The extent of data tracked via logging and monitoring should depend on the criticality of the application. Typically, mission critical and business critical applications that directly contribute to generating revenue (such as Ecommerce platforms) require more verbose logging with higher monitoring alerts compared to non-critical applications. Detailed logging & monitoring should also be used for all applications that contain sensitive data and for applications that can be accessed from outside the firewall.

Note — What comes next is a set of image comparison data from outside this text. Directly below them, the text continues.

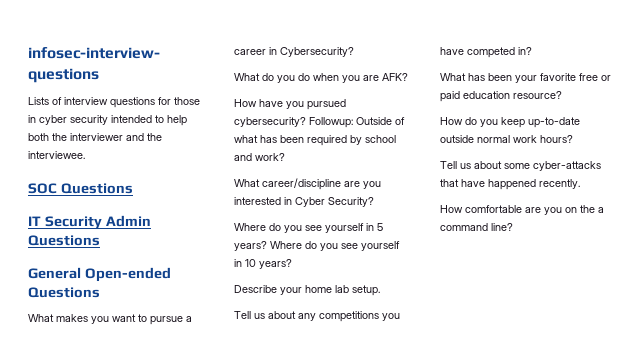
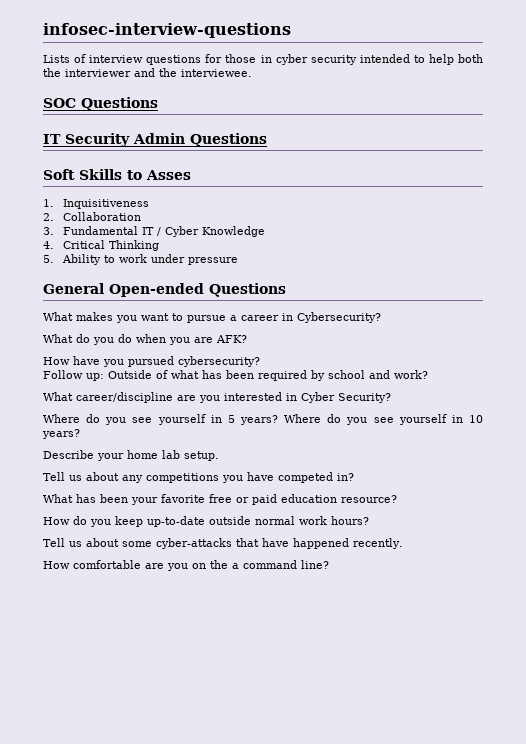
(100, 240) none -> [43,169,191,180] [43,199,150,209] [43,212,142,221] [43,226,266,237] [43,240,160,251] [43,254,239,265] // Soft Skills to Asses // 1. Inquisitiveness // 2. Collaboration // 3. Fundamental IT / Cyber Knowledge // 4. Critical Thinking // 5. Ability to work under pressure
[309,117,353,128] Followup: -> [43,370,104,381] // Follow up:

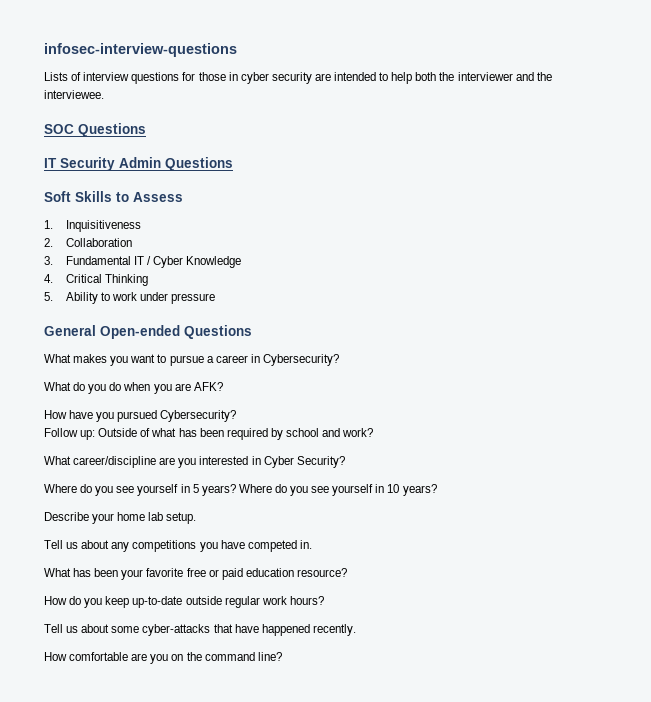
(357, 60) none -> [314,73,331,81] are
[146,170,191,180] Asses -> [133,192,183,202] Assess
[178,356,260,367] cybersecurity? -> [160,410,237,422] Cybersecurity?
[337,473,354,481] in? -> [299,540,312,549] in.
[255,516,295,525] normal -> [224,596,260,608] regular
[232,563,239,569] a -> (202, 656) none

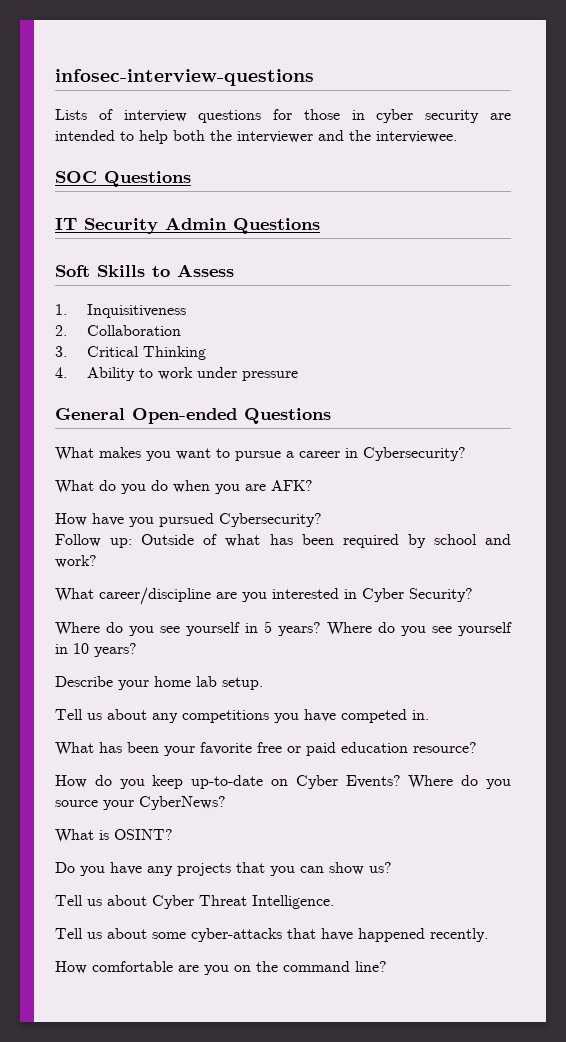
[65,256,242,268] [44,274,53,283] Fundamental IT / Cyber Knowledge // 4. -> (67, 351) none
[44,292,53,301] 5. -> [55,367,67,378] 4.
[185,596,324,608] outside regular work hours? -> [271,775,512,789] [55,796,226,810] [55,829,173,843] [55,862,392,876] [55,895,334,909] on Cyber Events? Where do you source your CyberNews? // What is OSINT? // Do you have any projects that you can show us? // Tell us about Cyber Threat Intelligence.

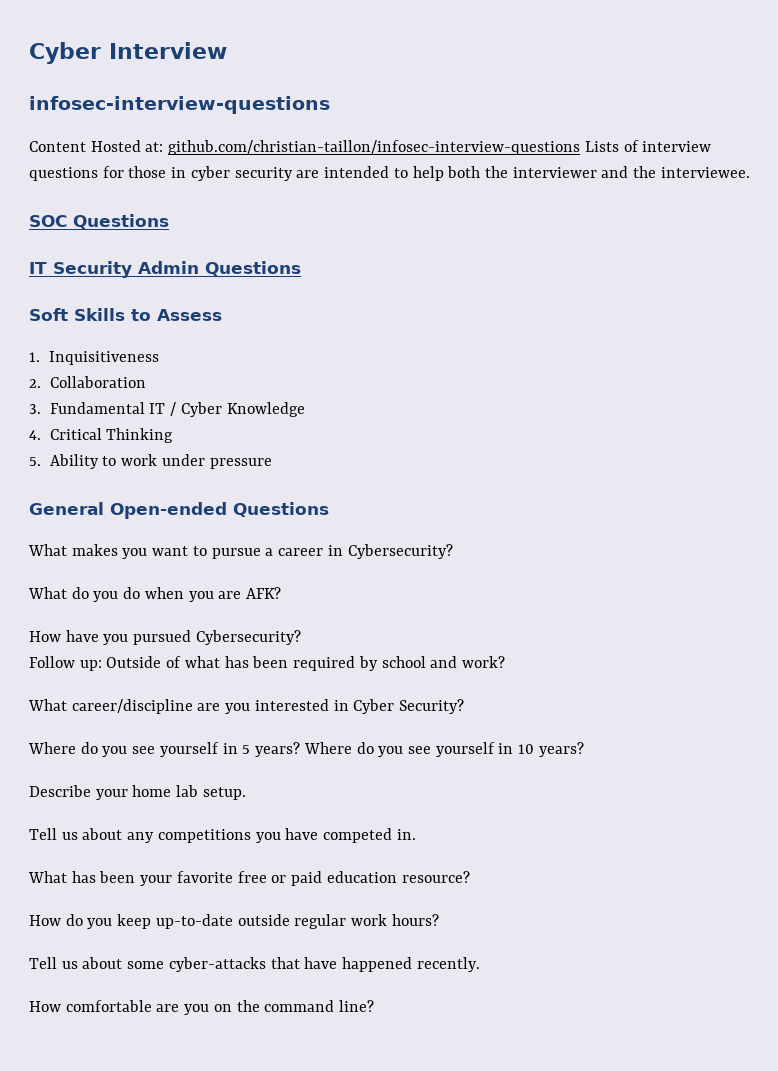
(55, 77) none -> [29,42,227,64] Cyber Interview //
(314, 77) none -> [29,140,581,155] Content Hosted at: github.com/christian-taillon/infosec-interview-questions
(67, 351) none -> [49,402,305,417] [29,430,41,440] Fundamental IT / Cyber Knowledge // 4.
[55,367,67,378] 4. -> [29,457,41,466] 5.
[271,775,512,789] [55,796,226,810] [55,829,173,843] [55,862,392,876] [55,895,334,909] on Cyber Events? Where do you source your CyberNews? // What is OSINT? // Do you have any projects that you can show us? // Tell us about Cyber Threat Intelligence. -> [237,914,439,929] outside regular work hours?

Google Cloud provides extensive tools for logging and monitoring including support for open source platforms such as a managed Prometheus solution and Cloud Monitoring plugin for Grafana. It supports the ability to search, sort, and query logs along with advanced error reporting that automatically analyzes logs for exceptions and intelligently aggregates them into meaningful error groups. With service level objective (SLO) monitoring, alerts can be generated any time SLO violations occur. The monitoring solution also provides visibility into cloud resources and services without any additional configuration.